What the task requires ▸ Your output must be the line containing "(60, 1142) none" followed by every later line in the entries below, all copied exactly.

=====

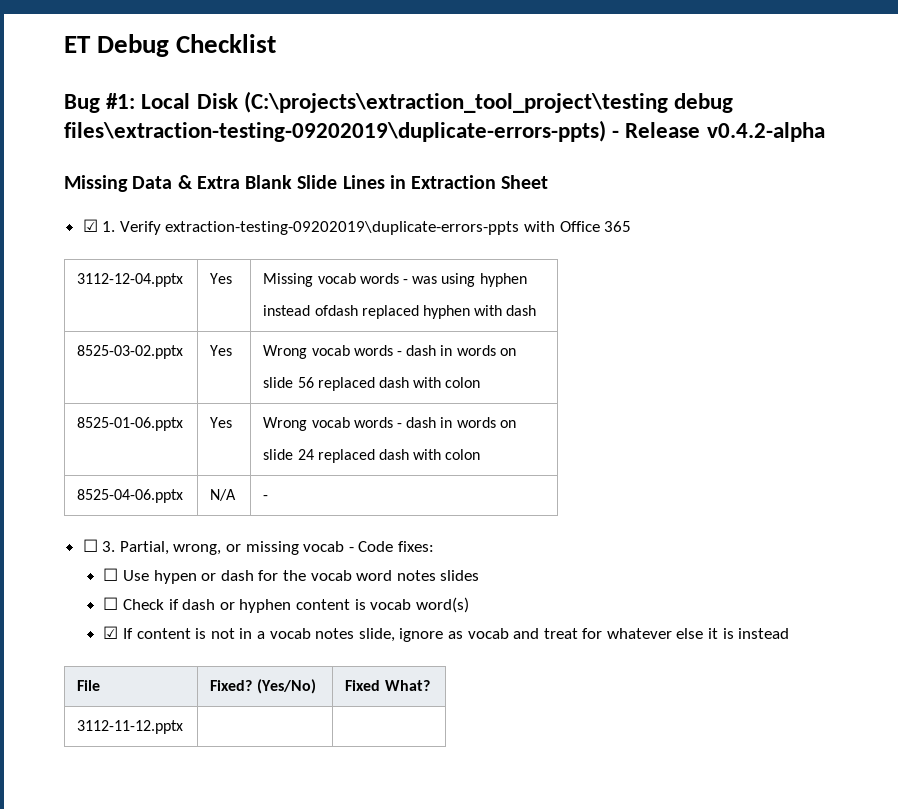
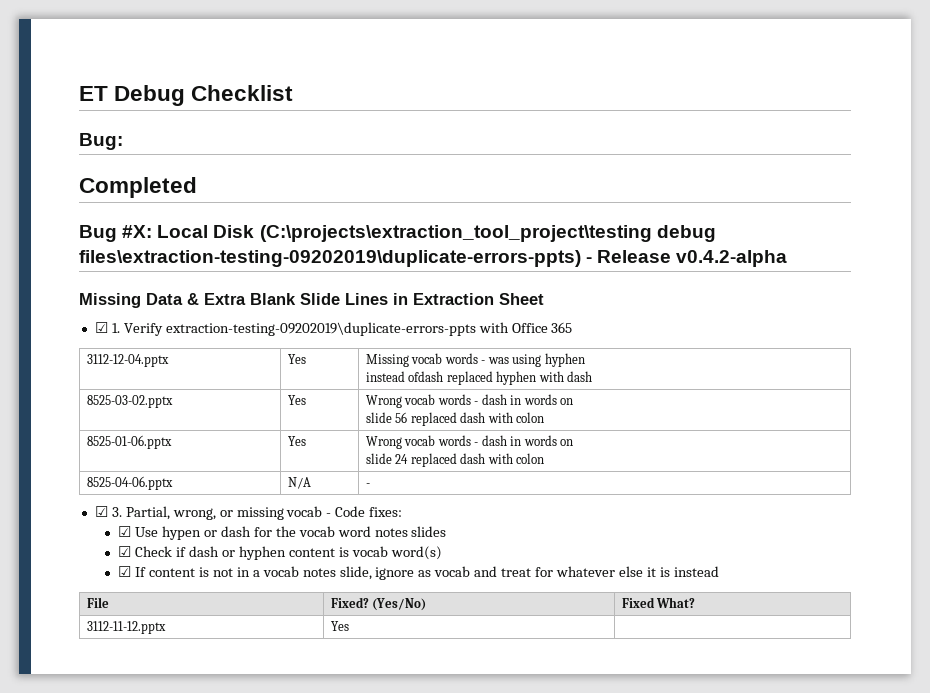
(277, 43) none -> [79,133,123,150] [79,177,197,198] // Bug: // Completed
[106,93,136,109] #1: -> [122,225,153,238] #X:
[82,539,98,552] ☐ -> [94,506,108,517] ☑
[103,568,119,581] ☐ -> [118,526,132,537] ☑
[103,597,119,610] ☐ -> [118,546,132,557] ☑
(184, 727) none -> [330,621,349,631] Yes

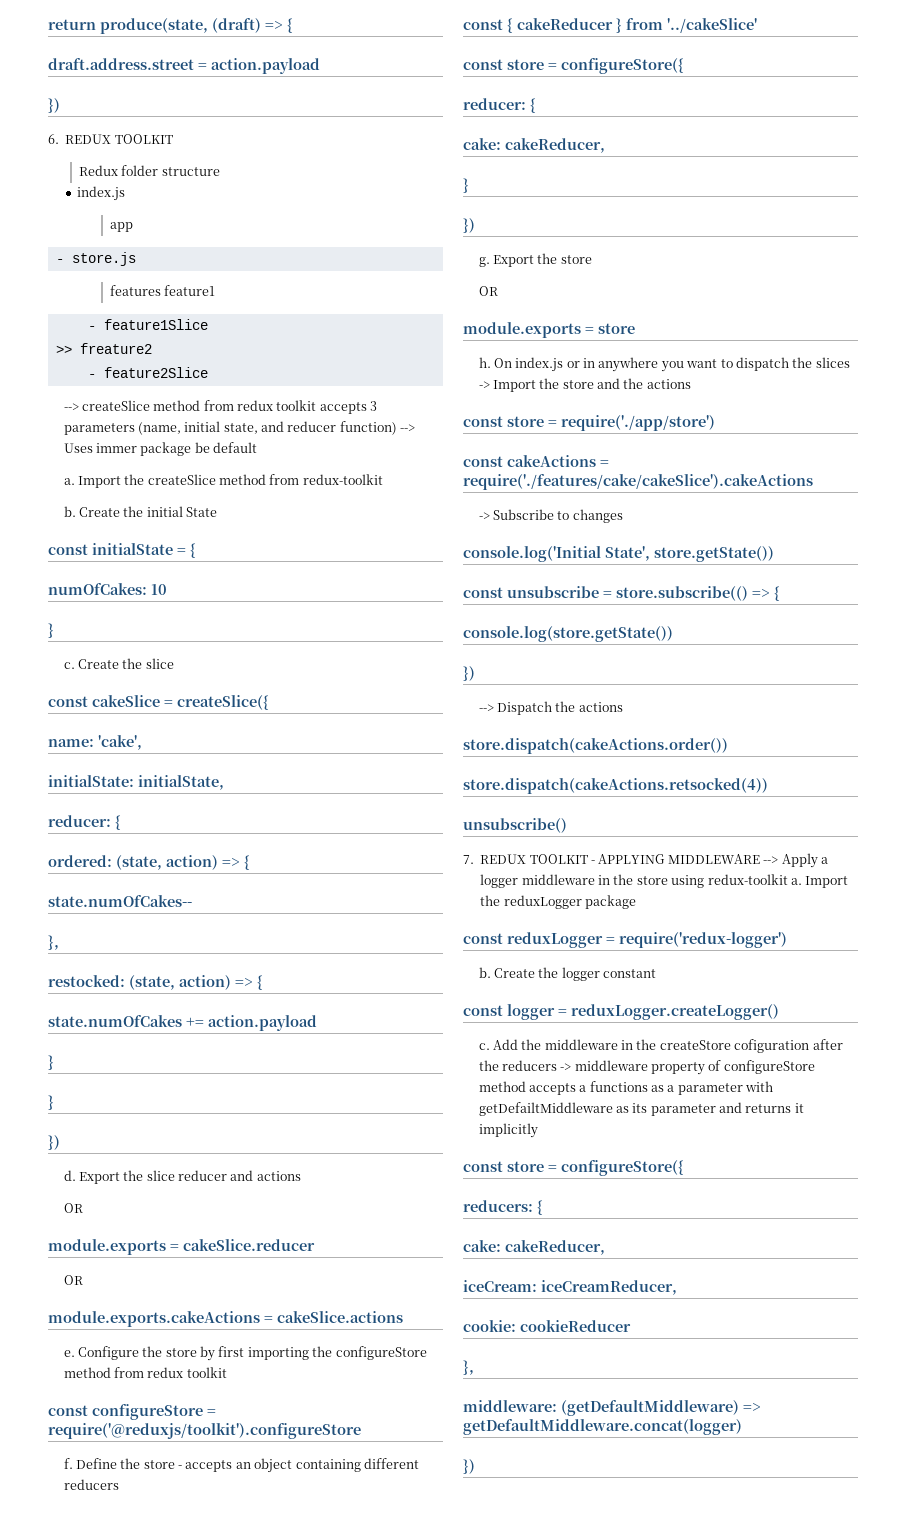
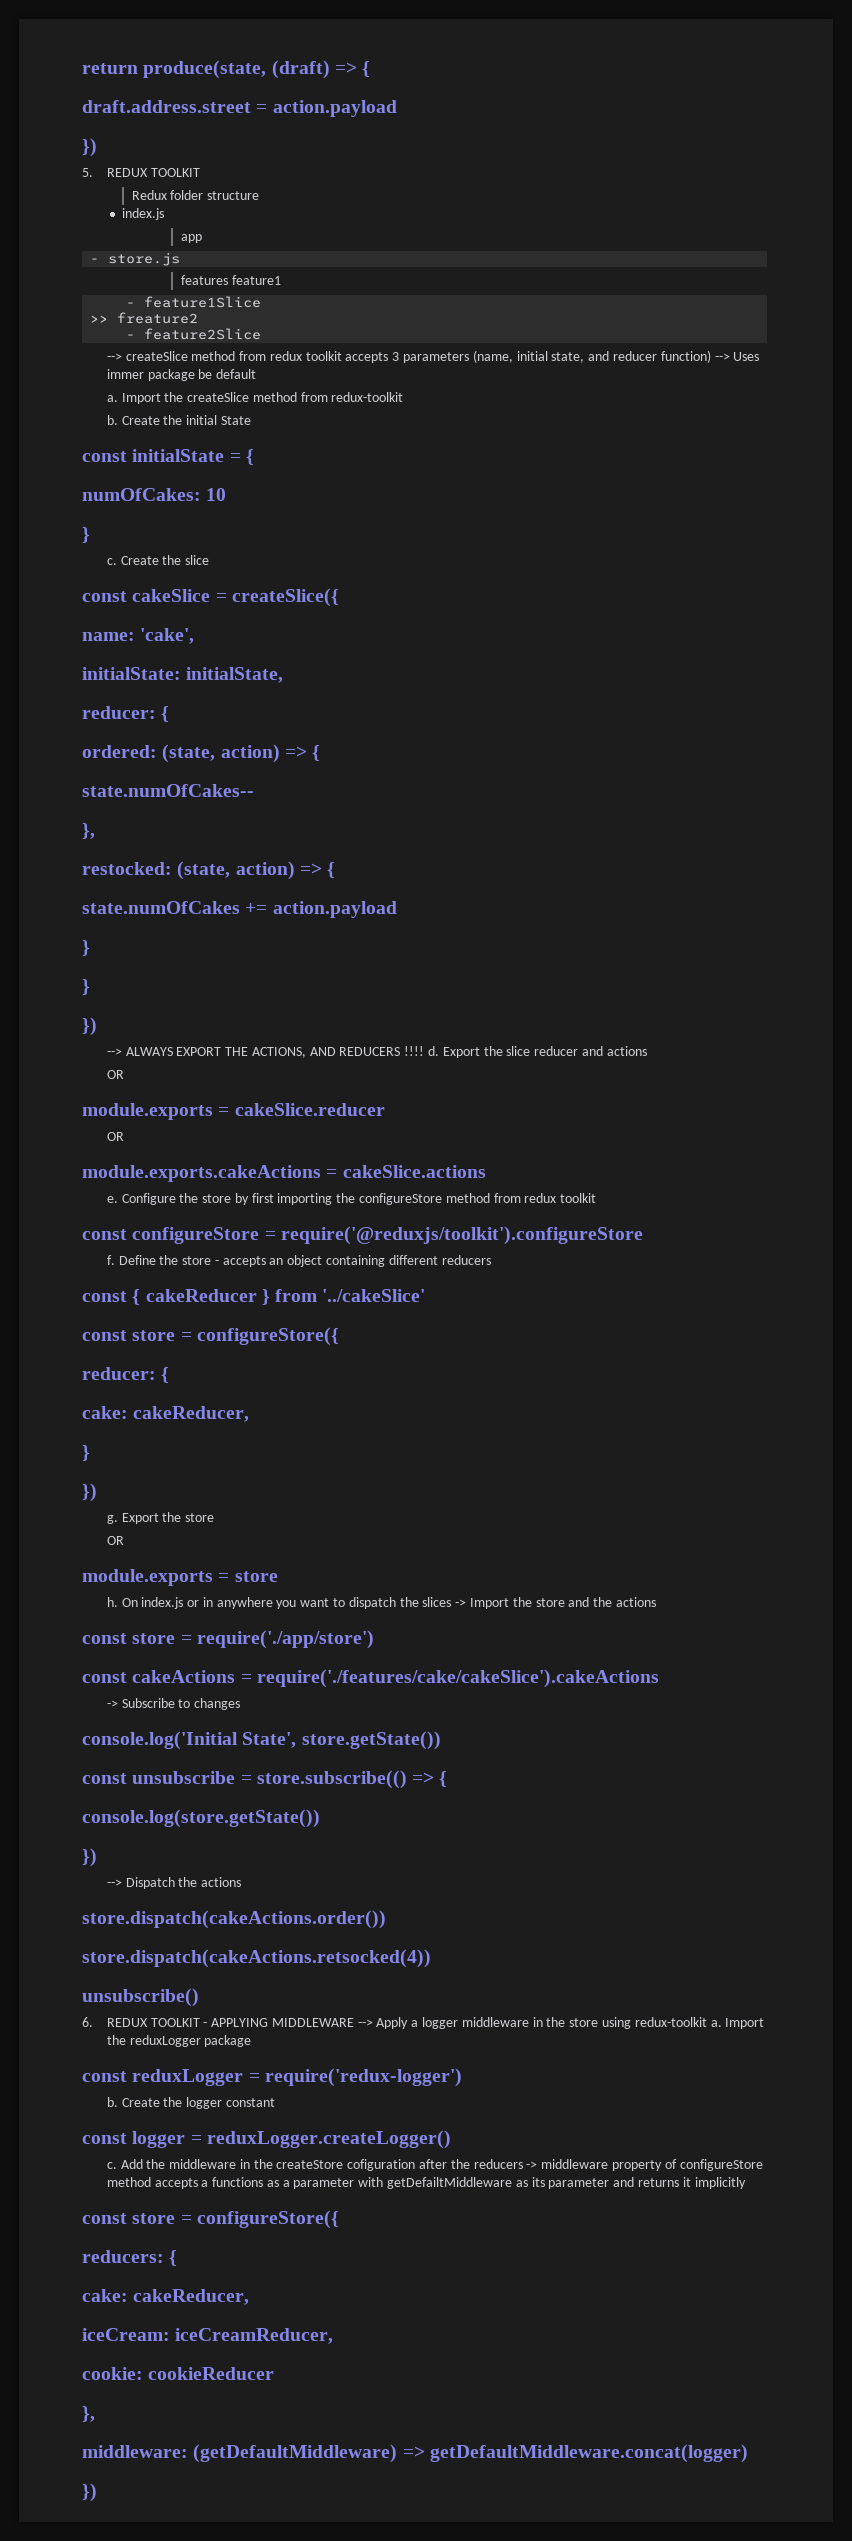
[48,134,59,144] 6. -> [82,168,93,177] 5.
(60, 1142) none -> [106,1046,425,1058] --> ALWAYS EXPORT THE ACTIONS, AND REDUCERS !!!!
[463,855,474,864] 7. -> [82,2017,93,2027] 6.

=====

Exercise solution ▸
(60, 1142) none -> [106,1046,425,1058] --> ALWAYS EXPORT THE ACTIONS, AND REDUCERS !!!!
[463,855,474,864] 7. -> [82,2017,93,2027] 6.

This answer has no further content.